Sorry that we accidentally sent our standard warning on the dangers of long emails, and failed to send the letter. So here's our quarterly report from the crew of Rhapsodie. The last big email covering our adventure came to most of you from Moorea, in the Society Islands. This email brings you up to the present. Our apologies in advance if some of you have already heard some of this stuff -- we have written over 500 emails since this trip began, so a certain amount of overlap is inevitable.

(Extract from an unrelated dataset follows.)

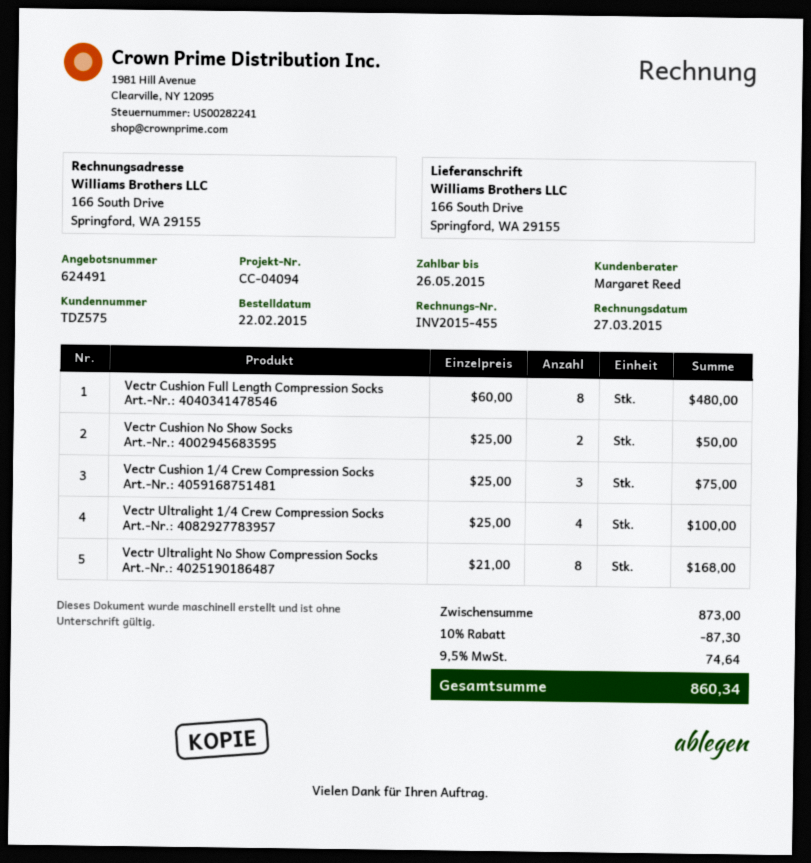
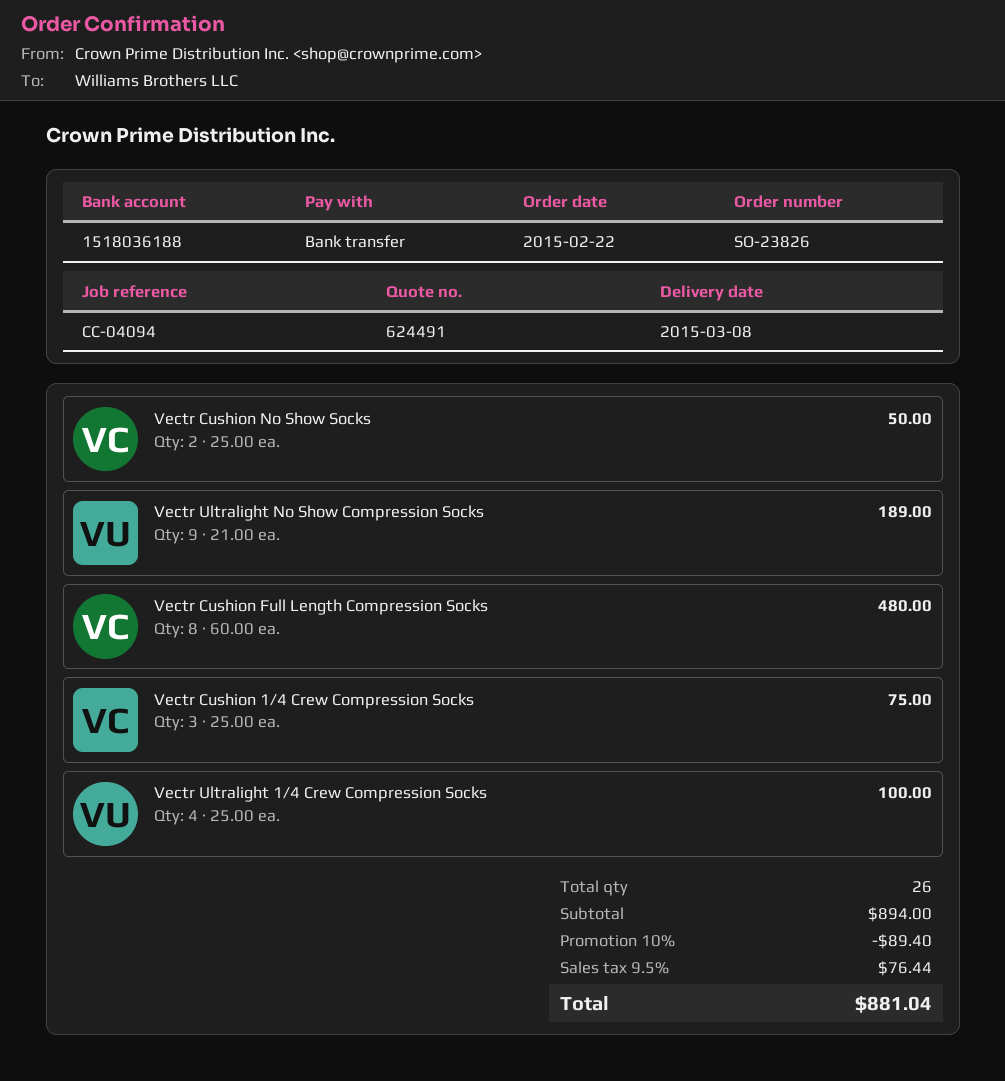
Vectr Ultralight No Show Compression Socks: 8 x 21.00 = 168.00 -> 9 x 21.00 = 189.00
subtotal: 873.00 -> 894.00
discount: 10% = 87.30 -> 10% = 89.40
tax: 9.5% = 74.64 -> 9.5% = 76.44
total: 860.34 -> 881.04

The best part of our trip to the Society Islands was the arrival of Sue Kelman, Caren's sister -- our first visitor! Sue joined us for a terrific week in Moorea and Huahine, as neighbor to the West. Moorea is one of the most beautiful islands we have ever seen, with dramatic cliffs rising up from Cooks Bay (where we anchored) to knife-edged peaks soaked with vegetation Huahine, though less dramatic, was in many ways more fun: very few yachts, good friends on other yachts, friendly locals, and, best of all, plenty of gorgeous hotels to visit and have Sue treat us to meals at (until her visit,we had one meal ashore in four months of travel)
We met a wonderful surfing family from Hawaii, with great kids. Erik their young boy of 12, is a professional surfer (really) and boat kid, so he become the leader of the pack. It was the first time we saw Rachael let someone else be the boss, and the fact that Erik was a real cutie didn't hurt I'm sure.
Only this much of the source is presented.